Im März brachen Unbekannte in die Räumlichkeiten des Internet-Senders Ethio 251 ein, obwohl dieser unter dem Schutz der Regierung stand. Der dabei entstandene Schaden wird auf umgerechnet mehr als 30.000 Euro geschätzt, konnte aber durch eine Spendenaktion wieder ausgeglichen werden. Die Büroräume wurden auch von den bereits genannten Medien Arat Kilo und Negere Welkait genutzt.

Die Diffamierung äthiopischer Journalistinnen und Journalisten und Medien, die über Konflikte berichten, ist nicht neu. Die Behörden setzten schon während des Krieges in der Region Tigray von November 2020 bis November 2022 Medienschaffende unter Druck: Sie sollten die Armee unterstützen und nicht über Gräueltaten und das Leid der Zivilbevölkerung berichten.

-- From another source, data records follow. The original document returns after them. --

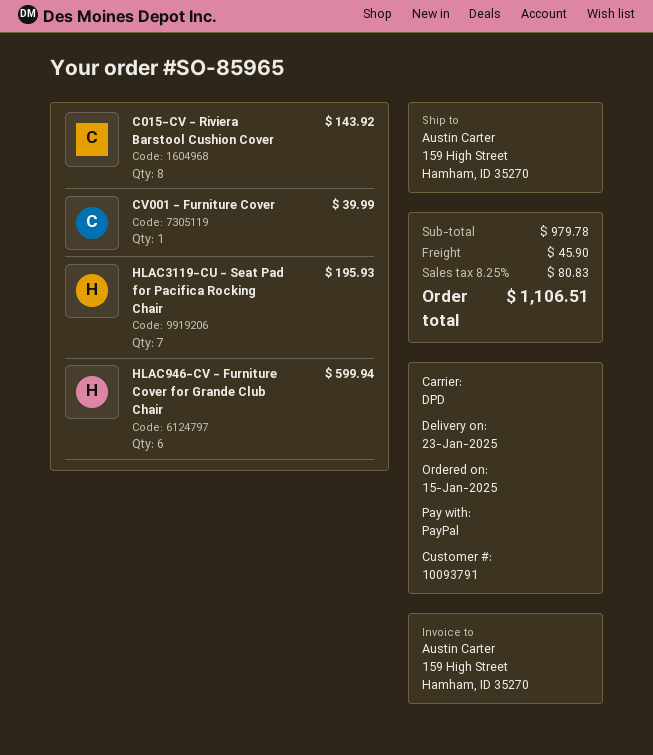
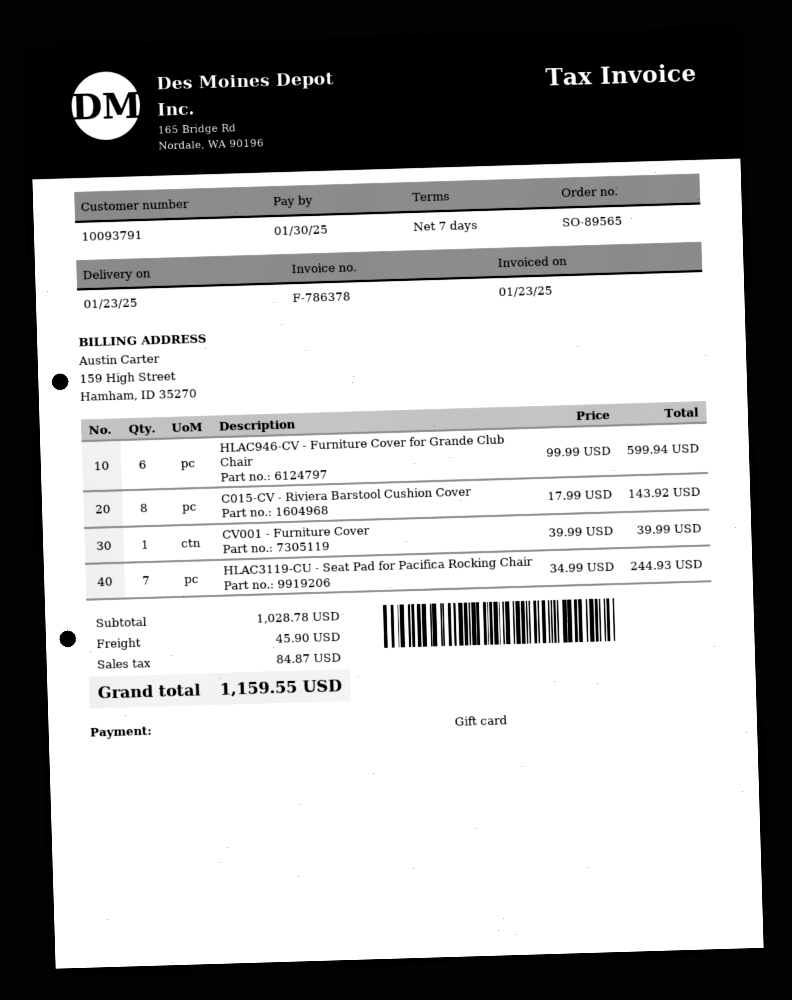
order number: SO-85965 -> SO-89565
payment method: PayPal -> gift card
HLAC3119-CU - Seat Pad for Pacifica Rocking Chair: 7 for 195.93 -> 7 for 244.93
subtotal: 979.78 -> 1028.78
tax: 80.83 -> 84.87
total: 1106.51 -> 1159.55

Einige Medienschaffende flohen ins Ausland, weil sie bedroht wurden. Aber auch im Exil sind sie oft nicht sicher. Gobeze Sisay, ein Journalist, der an der Gründung des Youtube-Kanals The Voice of Amhara beteiligt war, wurde am 6. Mai von Dschibuti an Äthiopien ausgeliefert und inhaftiert. Ihm wird Terrorismus vorgeworfen, weil er angeblich mit extremistischen Kräften in der Amhara-Region zusammengearbeitet hat, um die regionale Führung zu stürzen.

Auf der Rangliste der Pressefreiheit steht Äthiopien auf Rang 130 von 180 Ländern.